Dados do Instituto Brasileiro de Geografia e Estatística (IBGE) mostram que 22,1% da população brasileira sofre por endividamento financeiro crônico. Seduzidos pela facilidade de pagamento em prestações a perder de vista, consumidores acabam entrando em um labirinto de dívidas de onde fica cada vez mais difícil sair. Em entrevista à FOLHA, o consultor financeiro Cláudio Boriola classifica o consumidor brasileiro como imaturo, aponta a educação financeira nas escolas como alternativa para solucionar o problema, mas admite o desinteresse do governo em fazer esta medida dar certo.

O brasileiro sabe economizar?
De forma alguma. Ele é muito imaturo ainda, porque foi ensinado a gastar. Devido ao alto consumismo, a pessoa entre em um labirinto de dívidas e quando percebe já é tarde. Aí faz dívida nova para pagar dívidas antigas. São pequenas parcelas a longo prazo que embutem altas taxas de juros e o consumidor não percebe, deixa de adotar a regra dos quatro ''Ps'': planejar, pesquisar, pechinchar e pagar à vista. Antes do Plano Real, éramos ensinados a gastar muito rápido. O alto índice de inflação obrigava a pessoa a fazer isso, porque no dia seguinte o dinheiro não valia mais nada. Mas nós esquecemos de valorizar nosso dinheiro. Para ganhar é muito difícil, mas para gastar é muito rápido.

E como fazer para criar esta cultura financeira?
Tem que partir das escolas, da base da formação do homem. O professor de Geografia vai explicar as diferenças de um Estado para outro, porque um Estado é mais desenvolvido que o outro. O professor de História vai falar do surgimento do dinheiro até a época atual, e o professor de Matemática vai entrar na questão de administração do lar, como elaborar um planejamento doméstico familiar, como poupar para garantir o futuro. Não seria uma disciplina específica, mas a educação financeira inserida nas outras disciplinas.

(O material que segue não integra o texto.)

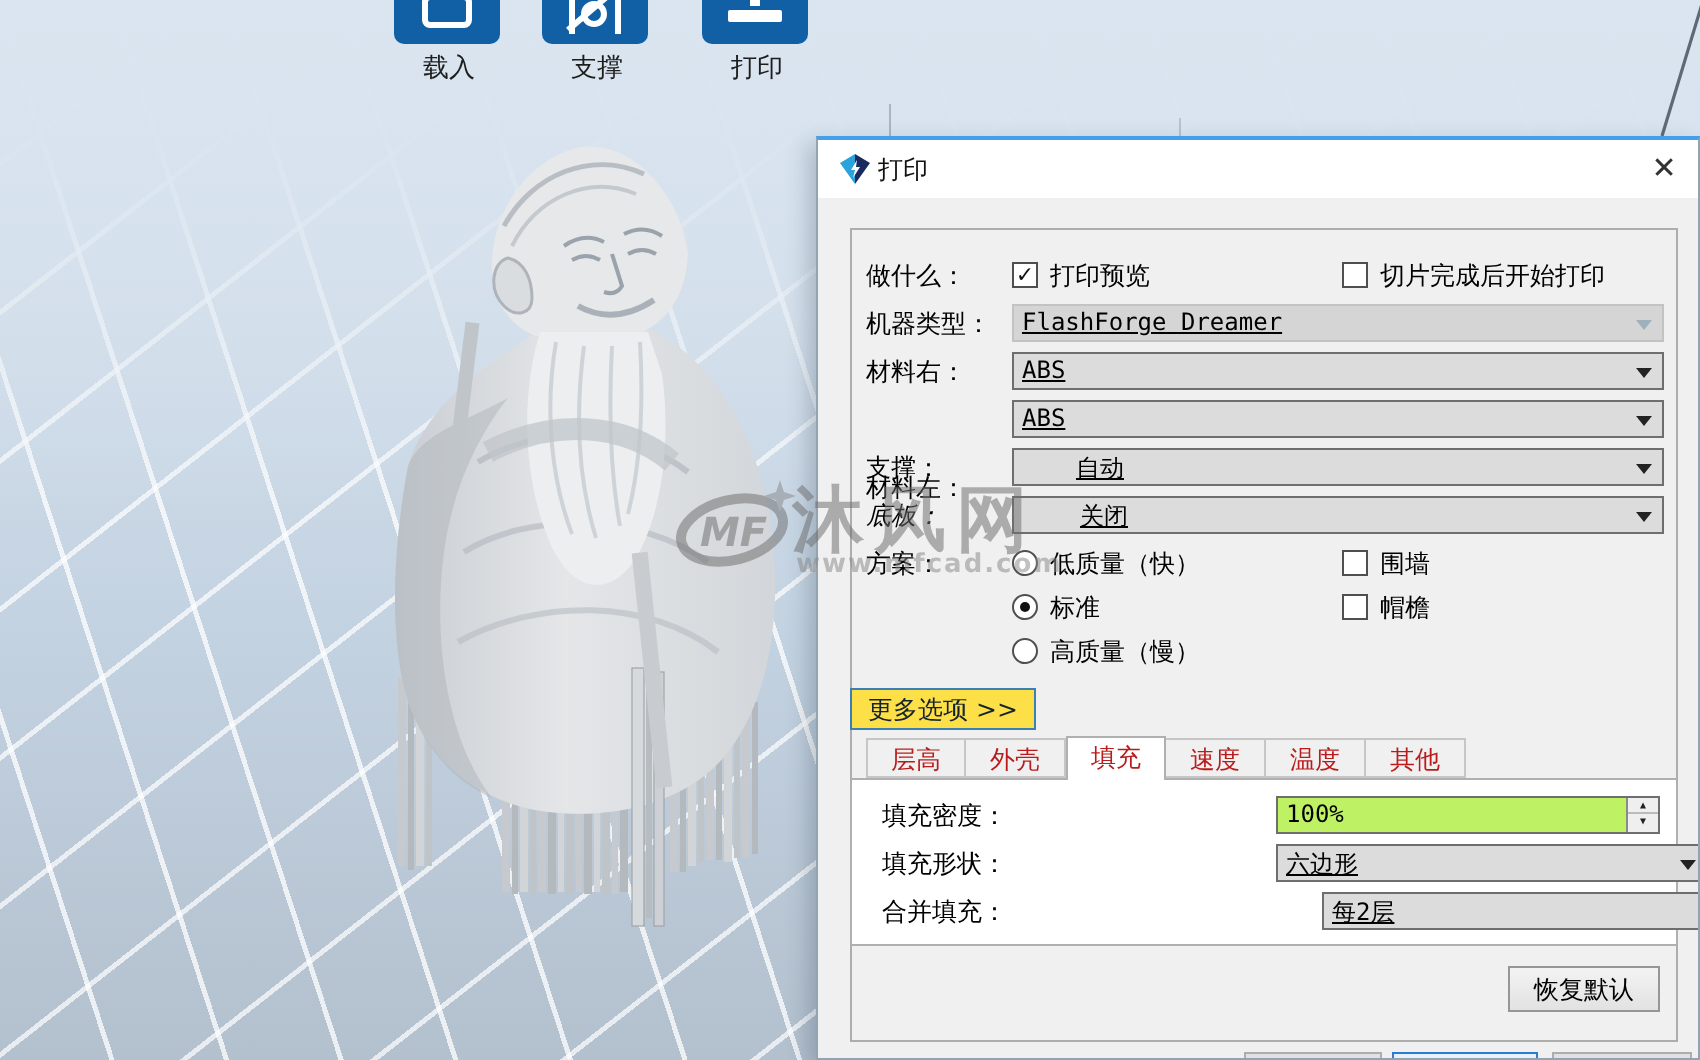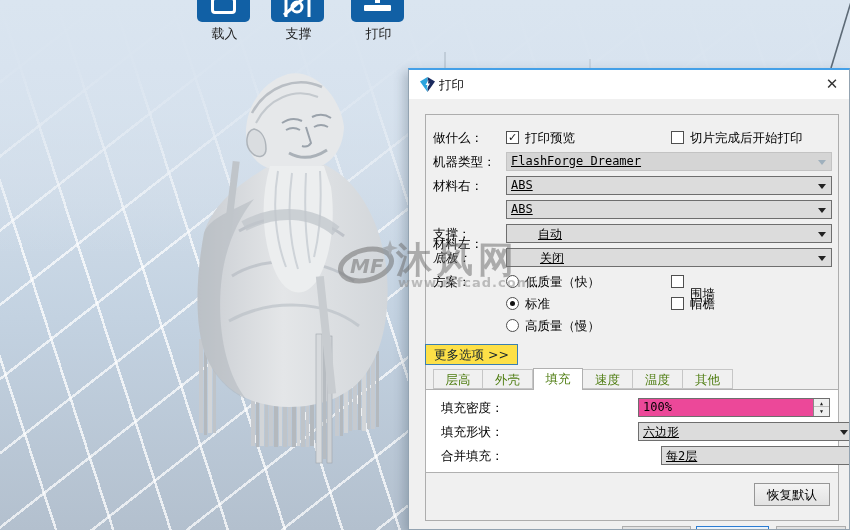--- a/index.html
+++ b/index.html
@@ -254,7 +254,7 @@
     <span class="lbl" style="left:116px; top:248px;">高质量（慢）</span>
 
     <span class="cb" style="left:262px; top:205px;"></span>
-    <span class="lbl" style="left:281px; top:204px;margin-top:12px;">围墙</span>
+    <span class="lbl" style="left:281px; top:204px;">围墙</span>
     <span class="cb" style="left:262px; top:227px;"></span>
     <span class="lbl" style="left:281px; top:226px;">帽檐</span>
 

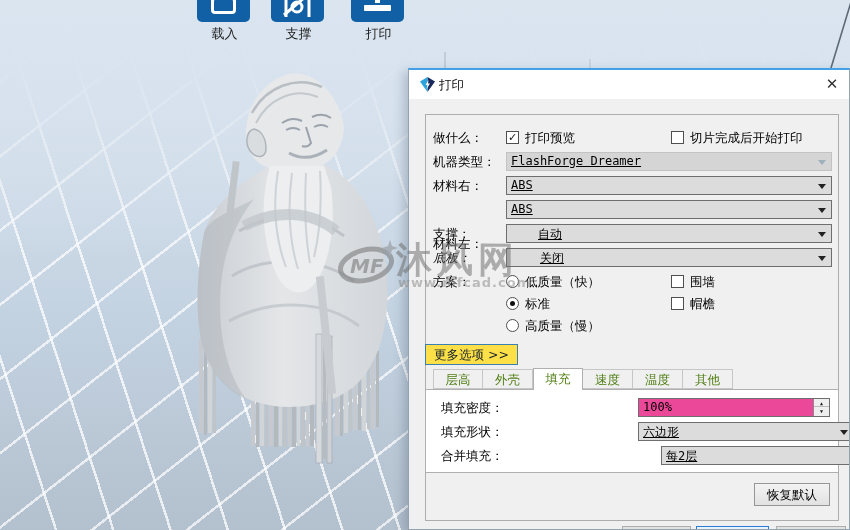--- a/index.html
+++ b/index.html
@@ -55,7 +55,7 @@
   .more-btn { position:absolute; left:16px; top:274px; width:93px; height:21px; background:#fde047; border:1px solid #3c7fb1;
     font-size:12.5px; text-align:center; line-height:19px; color:#15232e; cursor:pointer; }
   .tabs { position:absolute; left:24px; top:298px; height:21px; display:flex; }
-  .tab { width:50px; height:20px; margin-top:1px; text-align:center; line-height:19px; font-size:12.5px; color:#4d7c0f;
+  .tab { width:50px; height:20px; margin-top:1px; text-align:center; line-height:19px; font-size:12.5px; color:#b91c1c;
     border:1px solid #c6c6c6; border-left:none; background:#f0f0f0; cursor:pointer; }
   .tab:first-child { border-left:1px solid #c6c6c6; }
   .tab.active { background:#fff; height:22px; margin-top:0; border:1px solid #b0b0b0; border-bottom:none; position:relative; z-index:3; }

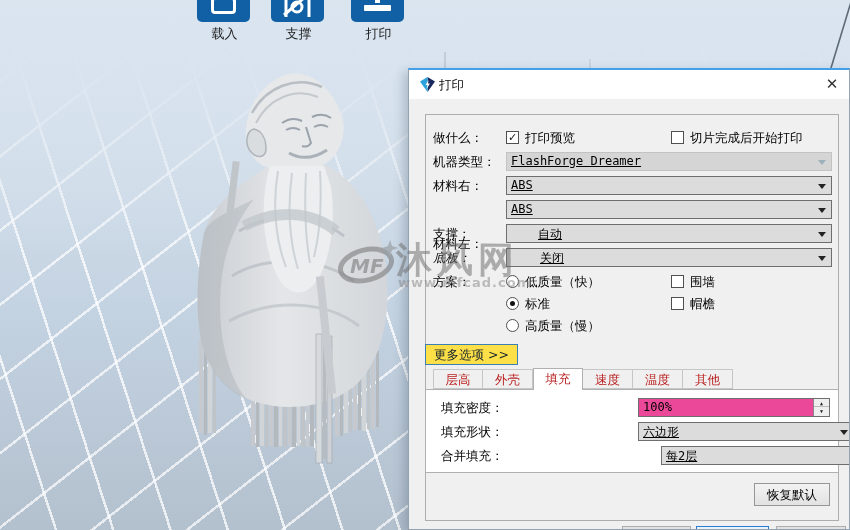--- a/index.html
+++ b/index.html
@@ -44,7 +44,7 @@
   .combo .arr { position:absolute; right:5px; top:7px; width:0; height:0; border-left:4px solid transparent; border-right:4px solid transparent; border-top:5px solid #222; }
   .combo.disabled { background:#d5d5d5; border-color:#c3c3c3; }
   .combo.disabled .arr { border-top-color:#9fb0bd; }
-  .spin { position:absolute; height:19px; background:#ec4899; border:1px solid #6e6e6e; padding:1px 12px 0 4px;
+  .spin { position:absolute; height:19px; background:#bef264; border:1px solid #6e6e6e; padding:1px 12px 0 4px;
     font-family:"DejaVu Sans Mono","Liberation Mono",monospace; font-size:12px; }
   .spin .btns { position:absolute; right:0; top:0; width:16px; height:17px; border-left:1px solid #8a8a8a; background:#efefef; }
   .spin .btns div { height:8px; text-align:center; font-size:5px; line-height:8px; color:#222; }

Será que há interesse do governo em implantar essa educação financeira nas escolas?
Não tem interesse. Quanto maior a informação que você der aos brasileiros, menor vai ser o consumo. Vão ser consumidos produtos apenas de primeira necessidade. Além disso, se ensinar o povo mais pobre a controlar seu dinheiro e aumentar a qualidade de vida, diminui a quantidade de votos na próxima eleição.

As propagandas oferecendo produtos com parcelas baixas em várias prestações e juros altos atrapalham essa cultura?
O marketing agressivo é benéfico para o consumidor que planeja suas finanças, porque serve como uma fonte de pesquisa, não como atrativo de consumo somente. Por outro lado, algumas propagandas servem para estimular a ansiedade do consumidor. Mas se ele colocar aquelas regras em prática vai saber fugir desta situação.

Para quem administra um lar, por onde deve começar o planejamento financeiro?
Tem que colocar tudo na ponta do lápis. Quanto ganha, quanto gasta, quanto pode gastar e quanto pode poupar. Existem despesas fixas como aluguel, mas outras variáveis como luz e telefone em que é possível diminuir o consumo contribuindo para um melhor rendimento financeiro no fim do mês. Também é importante a conscientização da família. Não é transferir a responsabilidade, mas fazer com que eles contribuam para o bem-estar da saúde financeira familiar. Economizando, você pode fazer investimentos. É interessante reservar pelo menos 20% dos rendimentos e aplicar em poupança, fundo de renda fixa. Tem que fazer o dinheiro trabalhar para você, não ser escravo do dinheiro.